Others argue a drilling machine is used 15 minutes on average during its lifespan. From that perspective, ownership of drilling machines is totally weird. But that counts for many products. Do you have a hammer at home? How many mobile phones do you have in a drawer? How many chargers in a cardboard box? And how many hours a day is your car not in use? Circular economy is not the same as a recycling economy.

‘Vlaanderen Circulair’ on the difference between circular economy and recycling

As the smart drawing of Vlaanderen Circulair shows, circular economy is about valorising products and materials as high as possible in a network of material cycles. Preferably endlessly. In this economy, products are as much as possible shared, re-used, repaired, up-cycled, … and only recycled if no other application is possible.

A cow doesn’t always want to reincarnate as a cow

Michael Braungart, co-author of ‘Cradle-to-cradle’ uses the metaphor of reincarnation to frame circular economy as an interconnected network of material loops that maintain and increase value, and so make the destinction with recycling.

Many exciting design strategies come at play here: design for assembly, modular design, product-service design, experience design, subscription economy, design for longlevity, regenerative design, biodesign, …

Mc Kinsey on different material loops in circular economy

McKinsey calculated in 2017 that if we accelerate the transition in order to have a nearly circular economy in 2030, that would add 1800 billion euros the economy of the European Union. It shows that the potential of the circular economy is astronomical. Many pioneers such as Bundles and The Circular Service Platform in the Netherlands come up with platform concepts, manufacturers as Veldeman Bedding come up with circular ‘smart beds’ and intelligent service models like ‘sleep as a service’.

At Rent the Runway, exclusive fashion becomes abundant

Another of my personal darlings is ‘Rent the Runway’, a retailer in NY that offers Haute Couture fashion as a service.

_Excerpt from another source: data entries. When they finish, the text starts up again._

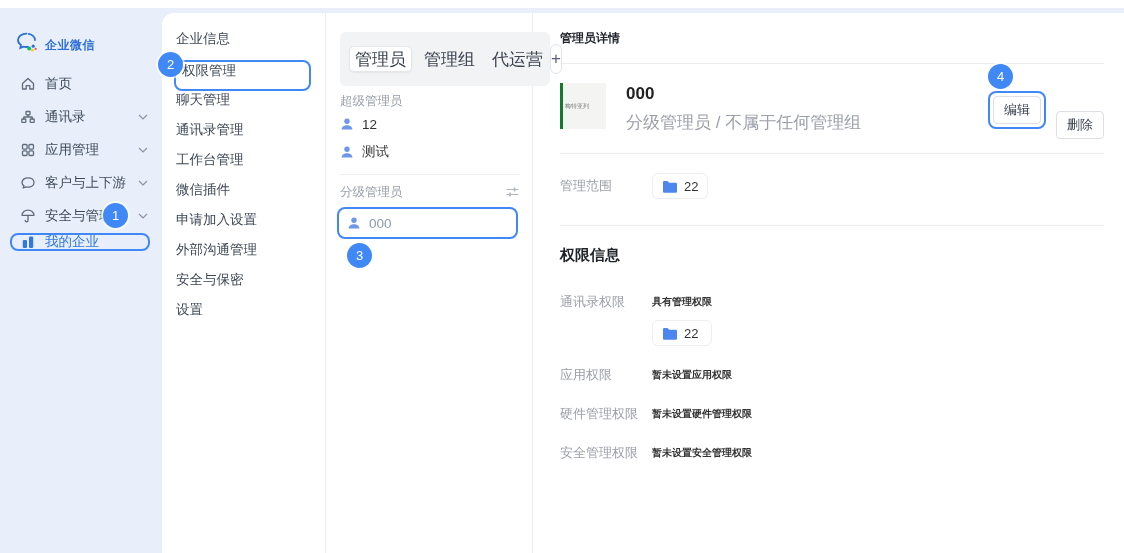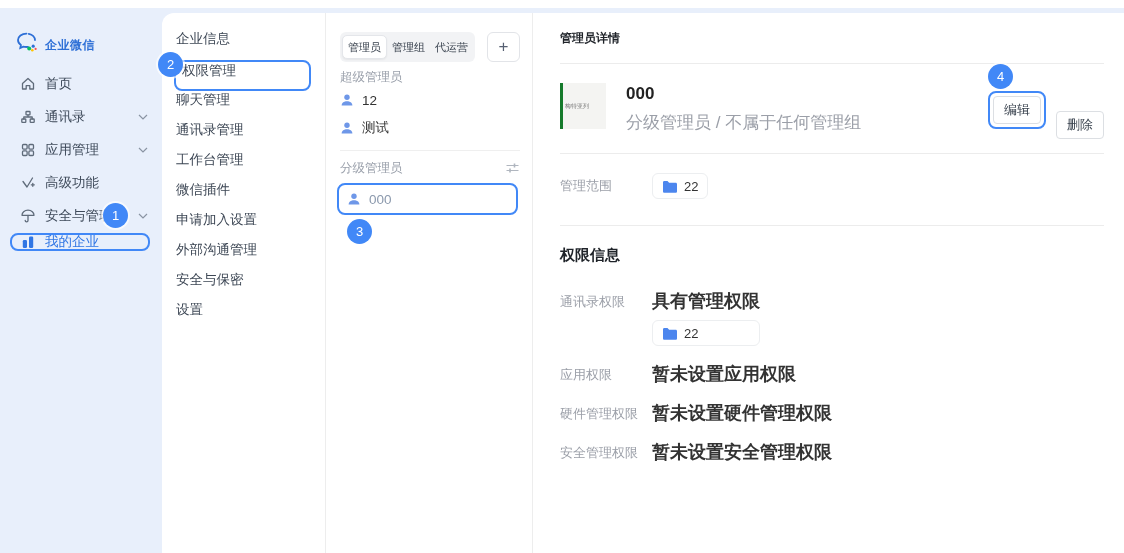"管理员" .seg-tab { font-size: 11px -> 17px; margin-left: none -> 7px; padding: 0 5px -> 12px 5px }
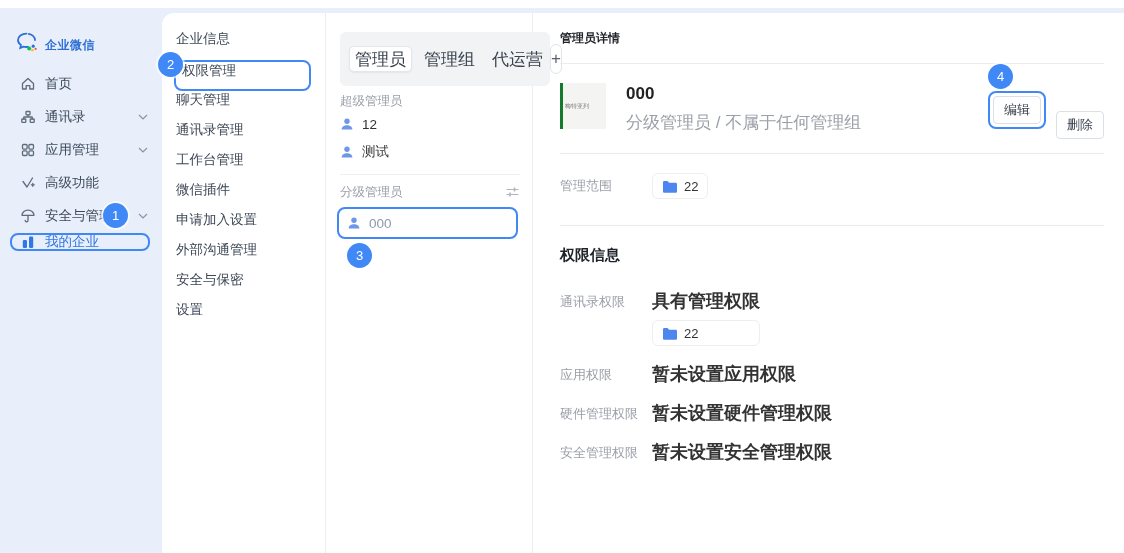"客户与上下游" div.side-item { html: none -> <div> <span> <svg> <path></path> </svg> </span> <span>客户与上下游</span> <span> <svg> <path></path> </svg> </span> </div> }
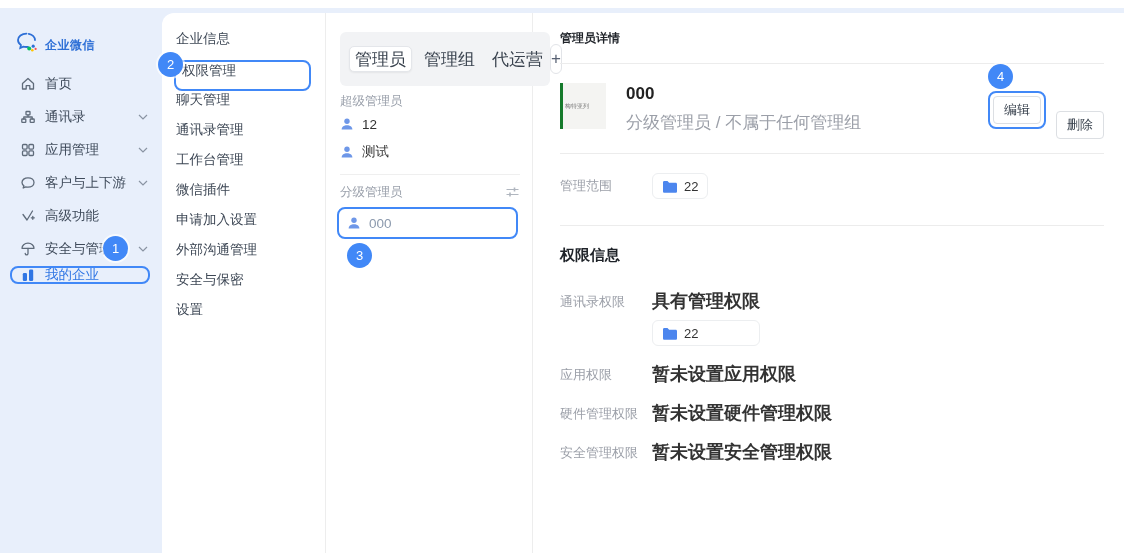"高级功能" div.side-item { html: <div> <span> <svg> <g> <path></path> <path></path> </g> </svg> </span> <span>高级功能</span> </div> -> none }
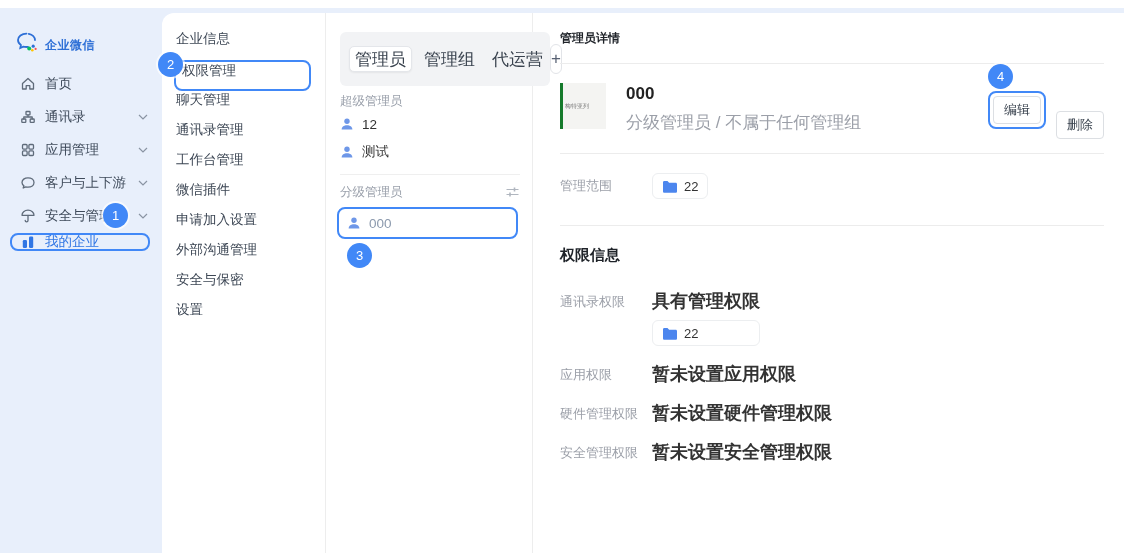"具有管理权限" .perm-value { font-size: 18px -> 10px }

They rent fashion instead of selling it. Their market proposition is extraordinary and crispy: More fashion, with less clothes for more people. Yep, fashion becomes abundant.

How we’ll turn sharing stuff into ‘the new normal’

But team Buffalo is a Nature 2.0 hackathon participant. That means: no ownership, no money, no business model… The challenge is to commonize the circular economy and constructing it as an always-on service. “We are inspired and encouraged by Spotify”, argues Nathalie. Who buys CD’s these days? Like Spotify connects users with an abundant well of music, we want to connect society with a circle of materials and products.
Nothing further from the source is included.